Installation

This document describes how to install and upgrade PEDL. PEDL consists of several components:

  • a master that schedules workloads and stores metadata
  • one or more agents that run workloads, typically using GPUs

The PEDL master and agents should typically be installed and configured by a system administrator. Each user of PEDL should also install a copy of the command-line tools, as described here.

These instructions describe how to install PEDL in "bare metal" mode. PEDL can also run on top of Kubernetes; for instructions on installing and using PEDL with Kubernetes, see the documentation.

System Requirements

Software

  • PEDL agent and master nodes must be configured with either Ubuntu 16.04 LTS or CentOS 7.

  • To run jobs with GPUs, the Nvidia drivers must be installed on each PEDL agent. PEDL requires version >= 384.81 of the Nvidia drivers. (The Nvidia drivers can be installed as part of installing CUDA, but the rest of the CUDA toolkit is not required.)

Hardware

  • The PEDL master node should be configured with >= 4 CPUs (Intel Broadwell or later), 8GB of RAM, and 200GB of disk storage. Note that the PEDL master can be run on a machine that does not have GPUs.

  • Each PEDL agent node should be configured with >= 2 CPUs (Intel Broadwell or later), 4GB of RAM, and 50GB of disk space. If using GPUs, Nvidia GPUs with compute capability 3.7 or greater are required (e.g., K80, P100, V100, GTX 1080, GTX 1080 Ti, TITAN, TITAN XP).

Installation

These instructions describe how to install PEDL for the first time; for directions on how to upgrade an existing PEDL installation, see the Upgrades section below.

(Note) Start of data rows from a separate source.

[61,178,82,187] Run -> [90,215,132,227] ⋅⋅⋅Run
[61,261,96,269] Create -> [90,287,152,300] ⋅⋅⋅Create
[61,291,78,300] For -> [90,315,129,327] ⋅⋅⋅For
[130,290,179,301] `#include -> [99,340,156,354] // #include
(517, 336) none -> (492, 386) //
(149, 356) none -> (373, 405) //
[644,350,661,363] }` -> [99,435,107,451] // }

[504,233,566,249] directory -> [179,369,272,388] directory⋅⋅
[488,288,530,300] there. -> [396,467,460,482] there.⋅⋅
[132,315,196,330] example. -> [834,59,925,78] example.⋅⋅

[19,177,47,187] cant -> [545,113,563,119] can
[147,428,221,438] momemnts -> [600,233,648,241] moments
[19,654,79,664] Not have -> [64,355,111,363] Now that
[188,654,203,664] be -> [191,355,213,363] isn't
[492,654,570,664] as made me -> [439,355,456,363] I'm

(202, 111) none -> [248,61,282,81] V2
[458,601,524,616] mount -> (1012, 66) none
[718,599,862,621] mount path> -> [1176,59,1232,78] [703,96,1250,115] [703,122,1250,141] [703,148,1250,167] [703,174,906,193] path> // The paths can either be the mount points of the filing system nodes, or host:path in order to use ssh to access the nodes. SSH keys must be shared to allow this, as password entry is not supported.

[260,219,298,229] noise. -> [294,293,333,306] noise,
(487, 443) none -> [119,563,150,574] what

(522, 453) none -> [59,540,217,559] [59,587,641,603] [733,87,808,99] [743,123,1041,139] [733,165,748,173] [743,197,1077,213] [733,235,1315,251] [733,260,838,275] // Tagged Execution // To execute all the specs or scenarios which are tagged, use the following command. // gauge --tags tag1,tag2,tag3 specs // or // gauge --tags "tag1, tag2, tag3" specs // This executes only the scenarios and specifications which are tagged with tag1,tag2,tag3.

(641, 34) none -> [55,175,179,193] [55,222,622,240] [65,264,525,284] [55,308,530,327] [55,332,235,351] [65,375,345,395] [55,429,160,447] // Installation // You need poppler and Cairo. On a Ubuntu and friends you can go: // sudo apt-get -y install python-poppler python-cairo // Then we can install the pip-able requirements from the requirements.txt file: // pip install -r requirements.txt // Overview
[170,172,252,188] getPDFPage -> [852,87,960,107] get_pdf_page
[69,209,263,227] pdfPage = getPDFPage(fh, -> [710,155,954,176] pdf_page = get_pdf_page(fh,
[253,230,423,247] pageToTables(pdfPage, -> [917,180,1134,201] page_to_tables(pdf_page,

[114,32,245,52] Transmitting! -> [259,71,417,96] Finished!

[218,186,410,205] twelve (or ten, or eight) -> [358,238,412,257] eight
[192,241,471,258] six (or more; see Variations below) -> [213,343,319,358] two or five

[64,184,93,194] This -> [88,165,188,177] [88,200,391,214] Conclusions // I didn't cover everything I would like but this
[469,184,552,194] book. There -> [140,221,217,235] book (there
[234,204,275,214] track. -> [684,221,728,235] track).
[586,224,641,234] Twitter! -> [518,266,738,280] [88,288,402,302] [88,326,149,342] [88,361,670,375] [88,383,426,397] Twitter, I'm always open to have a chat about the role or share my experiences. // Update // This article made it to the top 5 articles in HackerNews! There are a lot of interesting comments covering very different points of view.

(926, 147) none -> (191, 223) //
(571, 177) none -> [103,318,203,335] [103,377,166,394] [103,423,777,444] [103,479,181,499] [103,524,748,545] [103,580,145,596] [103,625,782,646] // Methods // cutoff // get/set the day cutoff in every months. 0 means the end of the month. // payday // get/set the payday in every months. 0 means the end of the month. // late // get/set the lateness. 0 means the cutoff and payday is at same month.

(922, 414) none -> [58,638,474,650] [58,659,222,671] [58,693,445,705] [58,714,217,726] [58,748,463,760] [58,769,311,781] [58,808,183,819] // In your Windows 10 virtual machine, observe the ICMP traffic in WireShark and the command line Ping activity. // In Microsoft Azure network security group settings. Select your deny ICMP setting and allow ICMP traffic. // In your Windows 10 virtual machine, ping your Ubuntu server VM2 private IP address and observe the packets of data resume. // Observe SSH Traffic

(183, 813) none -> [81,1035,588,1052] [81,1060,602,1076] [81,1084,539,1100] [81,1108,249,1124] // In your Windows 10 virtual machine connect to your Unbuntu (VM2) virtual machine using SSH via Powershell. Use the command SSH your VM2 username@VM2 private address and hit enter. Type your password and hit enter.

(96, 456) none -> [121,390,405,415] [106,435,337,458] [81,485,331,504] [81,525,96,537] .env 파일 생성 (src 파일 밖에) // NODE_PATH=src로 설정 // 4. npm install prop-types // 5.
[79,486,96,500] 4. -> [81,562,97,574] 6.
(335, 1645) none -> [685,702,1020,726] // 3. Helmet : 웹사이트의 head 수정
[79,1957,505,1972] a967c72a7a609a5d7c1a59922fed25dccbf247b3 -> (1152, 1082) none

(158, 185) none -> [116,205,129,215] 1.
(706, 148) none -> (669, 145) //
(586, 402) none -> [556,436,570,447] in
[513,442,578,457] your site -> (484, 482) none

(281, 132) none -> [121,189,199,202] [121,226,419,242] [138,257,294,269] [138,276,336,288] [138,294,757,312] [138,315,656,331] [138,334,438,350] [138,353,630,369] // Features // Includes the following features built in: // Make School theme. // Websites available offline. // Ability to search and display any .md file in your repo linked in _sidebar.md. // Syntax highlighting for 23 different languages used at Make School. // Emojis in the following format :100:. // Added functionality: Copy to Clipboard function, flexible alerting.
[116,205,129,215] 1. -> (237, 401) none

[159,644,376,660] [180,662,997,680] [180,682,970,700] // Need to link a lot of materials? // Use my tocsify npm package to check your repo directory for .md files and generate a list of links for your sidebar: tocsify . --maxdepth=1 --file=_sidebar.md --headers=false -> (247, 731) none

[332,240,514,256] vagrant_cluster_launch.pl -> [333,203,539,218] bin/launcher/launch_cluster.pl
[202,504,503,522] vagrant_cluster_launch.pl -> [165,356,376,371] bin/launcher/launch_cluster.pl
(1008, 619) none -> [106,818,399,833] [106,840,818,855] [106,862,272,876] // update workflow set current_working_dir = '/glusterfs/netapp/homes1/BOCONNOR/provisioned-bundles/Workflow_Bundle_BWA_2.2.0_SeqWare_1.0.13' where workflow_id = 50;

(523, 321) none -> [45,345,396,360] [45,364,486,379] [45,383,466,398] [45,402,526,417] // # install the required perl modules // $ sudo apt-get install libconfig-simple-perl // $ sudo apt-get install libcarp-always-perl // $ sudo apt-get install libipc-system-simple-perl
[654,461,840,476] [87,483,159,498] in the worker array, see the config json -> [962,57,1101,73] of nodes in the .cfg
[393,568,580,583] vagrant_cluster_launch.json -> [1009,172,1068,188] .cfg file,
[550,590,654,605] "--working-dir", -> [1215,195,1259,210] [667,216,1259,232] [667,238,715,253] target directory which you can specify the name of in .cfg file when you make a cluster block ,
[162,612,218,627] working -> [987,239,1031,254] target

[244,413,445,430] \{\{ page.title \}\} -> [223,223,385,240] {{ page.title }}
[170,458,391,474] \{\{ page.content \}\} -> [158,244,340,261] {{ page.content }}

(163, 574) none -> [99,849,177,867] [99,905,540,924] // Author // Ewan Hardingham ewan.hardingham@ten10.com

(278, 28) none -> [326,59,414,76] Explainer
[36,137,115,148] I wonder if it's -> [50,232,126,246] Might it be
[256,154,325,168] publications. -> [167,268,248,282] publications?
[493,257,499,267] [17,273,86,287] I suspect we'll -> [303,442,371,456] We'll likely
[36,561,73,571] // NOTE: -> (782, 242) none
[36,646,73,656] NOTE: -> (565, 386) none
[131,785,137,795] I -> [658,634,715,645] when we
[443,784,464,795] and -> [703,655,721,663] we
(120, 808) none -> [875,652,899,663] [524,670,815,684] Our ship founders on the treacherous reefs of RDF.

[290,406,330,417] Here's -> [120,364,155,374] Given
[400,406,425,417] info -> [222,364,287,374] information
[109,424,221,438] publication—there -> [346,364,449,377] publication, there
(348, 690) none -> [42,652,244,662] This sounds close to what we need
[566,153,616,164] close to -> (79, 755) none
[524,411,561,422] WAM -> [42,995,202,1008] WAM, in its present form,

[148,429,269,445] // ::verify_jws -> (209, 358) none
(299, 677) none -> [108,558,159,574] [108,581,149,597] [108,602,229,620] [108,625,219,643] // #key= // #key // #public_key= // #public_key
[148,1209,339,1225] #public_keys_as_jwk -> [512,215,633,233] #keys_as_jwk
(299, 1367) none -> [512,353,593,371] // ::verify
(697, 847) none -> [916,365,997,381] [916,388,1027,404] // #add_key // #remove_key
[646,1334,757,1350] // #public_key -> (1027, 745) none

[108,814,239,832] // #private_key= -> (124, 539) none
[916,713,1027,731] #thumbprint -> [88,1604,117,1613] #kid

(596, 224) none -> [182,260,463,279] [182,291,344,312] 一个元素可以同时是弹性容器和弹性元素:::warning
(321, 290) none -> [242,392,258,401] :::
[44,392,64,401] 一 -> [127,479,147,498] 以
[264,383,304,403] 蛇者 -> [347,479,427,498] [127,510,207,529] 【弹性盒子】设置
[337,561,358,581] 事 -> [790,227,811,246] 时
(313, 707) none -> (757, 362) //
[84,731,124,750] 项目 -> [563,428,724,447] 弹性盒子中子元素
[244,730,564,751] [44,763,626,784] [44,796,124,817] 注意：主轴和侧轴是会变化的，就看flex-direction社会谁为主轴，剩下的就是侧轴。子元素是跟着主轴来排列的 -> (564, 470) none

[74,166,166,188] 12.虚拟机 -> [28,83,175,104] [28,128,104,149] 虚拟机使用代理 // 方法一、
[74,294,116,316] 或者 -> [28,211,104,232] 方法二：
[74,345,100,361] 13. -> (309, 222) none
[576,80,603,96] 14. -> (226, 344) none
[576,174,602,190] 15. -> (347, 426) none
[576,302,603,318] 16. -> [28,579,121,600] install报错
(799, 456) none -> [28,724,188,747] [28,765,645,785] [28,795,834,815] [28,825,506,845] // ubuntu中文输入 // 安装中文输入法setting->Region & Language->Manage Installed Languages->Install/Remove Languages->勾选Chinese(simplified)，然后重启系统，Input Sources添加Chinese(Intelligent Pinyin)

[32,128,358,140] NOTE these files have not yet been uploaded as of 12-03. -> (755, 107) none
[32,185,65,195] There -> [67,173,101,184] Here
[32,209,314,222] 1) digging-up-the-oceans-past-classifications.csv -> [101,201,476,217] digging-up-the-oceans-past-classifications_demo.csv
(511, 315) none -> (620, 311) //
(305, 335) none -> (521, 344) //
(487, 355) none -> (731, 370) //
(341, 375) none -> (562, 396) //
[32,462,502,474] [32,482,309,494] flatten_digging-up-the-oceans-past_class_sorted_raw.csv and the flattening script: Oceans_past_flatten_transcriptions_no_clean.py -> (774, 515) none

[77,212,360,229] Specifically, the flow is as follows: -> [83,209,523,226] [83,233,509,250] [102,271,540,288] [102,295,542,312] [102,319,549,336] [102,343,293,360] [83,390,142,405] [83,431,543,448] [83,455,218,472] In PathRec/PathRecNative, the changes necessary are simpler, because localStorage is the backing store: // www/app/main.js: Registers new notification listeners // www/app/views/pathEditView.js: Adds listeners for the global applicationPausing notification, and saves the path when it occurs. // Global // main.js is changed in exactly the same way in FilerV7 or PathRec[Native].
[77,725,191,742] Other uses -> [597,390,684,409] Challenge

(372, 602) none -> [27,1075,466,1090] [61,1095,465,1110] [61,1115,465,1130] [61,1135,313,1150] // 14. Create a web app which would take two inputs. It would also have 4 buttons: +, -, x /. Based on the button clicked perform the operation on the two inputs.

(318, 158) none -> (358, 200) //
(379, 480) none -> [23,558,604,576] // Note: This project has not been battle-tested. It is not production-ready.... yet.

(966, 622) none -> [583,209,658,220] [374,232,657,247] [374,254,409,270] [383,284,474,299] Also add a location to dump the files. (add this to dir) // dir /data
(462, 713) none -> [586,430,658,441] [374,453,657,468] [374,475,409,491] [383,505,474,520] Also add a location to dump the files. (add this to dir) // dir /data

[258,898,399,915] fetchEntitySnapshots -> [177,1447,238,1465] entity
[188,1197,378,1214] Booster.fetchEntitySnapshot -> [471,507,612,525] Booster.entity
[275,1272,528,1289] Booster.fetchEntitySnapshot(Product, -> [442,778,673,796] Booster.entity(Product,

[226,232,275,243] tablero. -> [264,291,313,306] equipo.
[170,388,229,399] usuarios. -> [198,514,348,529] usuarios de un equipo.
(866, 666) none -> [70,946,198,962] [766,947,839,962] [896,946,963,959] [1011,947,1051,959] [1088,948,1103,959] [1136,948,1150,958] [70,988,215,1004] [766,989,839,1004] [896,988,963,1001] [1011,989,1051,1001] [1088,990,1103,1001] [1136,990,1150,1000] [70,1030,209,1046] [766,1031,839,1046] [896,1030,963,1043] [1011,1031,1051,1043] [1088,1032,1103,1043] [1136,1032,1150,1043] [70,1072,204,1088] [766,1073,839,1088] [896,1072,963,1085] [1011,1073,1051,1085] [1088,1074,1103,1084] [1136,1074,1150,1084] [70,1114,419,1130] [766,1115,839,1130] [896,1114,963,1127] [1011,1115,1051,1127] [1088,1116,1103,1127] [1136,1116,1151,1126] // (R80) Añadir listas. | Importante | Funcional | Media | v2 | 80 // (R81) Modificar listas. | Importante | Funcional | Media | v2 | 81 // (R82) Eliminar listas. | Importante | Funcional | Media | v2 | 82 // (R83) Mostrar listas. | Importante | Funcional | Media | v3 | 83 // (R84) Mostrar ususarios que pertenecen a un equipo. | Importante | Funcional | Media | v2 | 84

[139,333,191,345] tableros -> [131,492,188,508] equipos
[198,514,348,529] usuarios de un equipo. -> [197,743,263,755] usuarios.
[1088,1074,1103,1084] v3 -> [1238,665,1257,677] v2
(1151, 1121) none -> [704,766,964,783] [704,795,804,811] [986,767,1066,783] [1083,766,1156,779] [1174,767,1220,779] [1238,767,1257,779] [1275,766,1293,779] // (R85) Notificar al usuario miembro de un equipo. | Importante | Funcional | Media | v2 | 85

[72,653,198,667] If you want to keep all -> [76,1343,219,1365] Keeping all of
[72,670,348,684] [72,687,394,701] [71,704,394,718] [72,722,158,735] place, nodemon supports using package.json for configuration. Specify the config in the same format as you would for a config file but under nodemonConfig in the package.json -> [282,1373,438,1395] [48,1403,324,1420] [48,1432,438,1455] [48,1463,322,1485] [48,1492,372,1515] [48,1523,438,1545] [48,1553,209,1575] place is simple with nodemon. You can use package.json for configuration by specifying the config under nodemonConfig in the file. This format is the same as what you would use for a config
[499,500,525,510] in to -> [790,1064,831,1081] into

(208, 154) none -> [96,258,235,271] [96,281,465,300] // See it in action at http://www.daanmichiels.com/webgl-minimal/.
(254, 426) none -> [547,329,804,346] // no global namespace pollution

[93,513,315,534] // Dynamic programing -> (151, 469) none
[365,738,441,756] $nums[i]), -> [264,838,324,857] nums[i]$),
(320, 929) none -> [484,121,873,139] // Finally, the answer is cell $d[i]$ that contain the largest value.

On each machine in the PEDL cluster (both master and agents), do the following:

  1. Install the latest release of Docker and nvidia-docker2.

On Ubuntu:

sudo apt-get update && sudo apt-get install -y software-properties-common
curl -fsSL https://download.docker.com/linux/ubuntu/gpg | sudo apt-key add -
sudo add-apt-repository "deb [arch=amd64] https://download.docker.com/linux/ubuntu $(lsb_release -cs) stable"

curl -fsSL https://nvidia.github.io/nvidia-docker/gpgkey | sudo apt-key add -
distribution=$(. /etc/os-release;echo $ID$VERSION_ID)
curl -s -L https://nvidia.github.io/nvidia-docker/$distribution/nvidia-docker.list | sudo tee /etc/apt/sources.list.d/nvidia-docker.list

sudo apt-get update && sudo apt-get install -y --no-install-recommends docker-ce nvidia-docker2
sudo systemctl reload docker
sudo usermod -aG docker $USER
On CentOS:
sudo yum install -y yum-utils device-mapper-persistent-data lvm2
sudo yum-config-manager --add-repo https://download.docker.com/linux/centos/docker-ce.repo

distribution=$(. /etc/os-release;echo $ID$VERSION_ID)
curl -fsSL https://nvidia.github.io/nvidia-docker/$distribution/nvidia-docker.repo | sudo tee /etc/yum.repos.d/nvidia-docker.repo

sudo yum install -y docker-ce nvidia-docker2
sudo systemctl start docker
2. Logout and start a new terminal session. Verify that the current user is in the docker group and that the nvidia Docker runtime is installed:
groups
docker info | grep Runtimes
3. Copy the PEDL installation tarball to the machine, extract it, download the necessary Docker images, and run make install as root.
tar xzvf pedl-0.9.6.tar.gz
cd pedl-0.9.6
./bin/pedl-pull-images
sudo make install
4. If using CentOS 7, enable the persistent storage of journalctl log messages so that logs are saved on machine reboot.
sudo mkdir /var/log/journal
sudo systemd-tmpfiles --create --prefix /var/log/journal
sudo systemctl restart systemd-journald
5. (Optional) Add /usr/local/pedl/bin to your PATH.

Master

On the master machine, run:

sudo make enable-master
This enables and starts the PEDL master and database services. These services will now be started when the machine boots.

Note

PEDL experiment metadata is stored in a Docker volume named pedl-db-volume. By default, all Docker volumes are stored in the /var/lib/docker/volumes/ directory on the host file system; you should ensure that there is enough free space for all experiment metadata (~100GB should be safe).

Agent

If the PEDL agent has GPUs, validate the nvidia-docker2 installation is working as expected.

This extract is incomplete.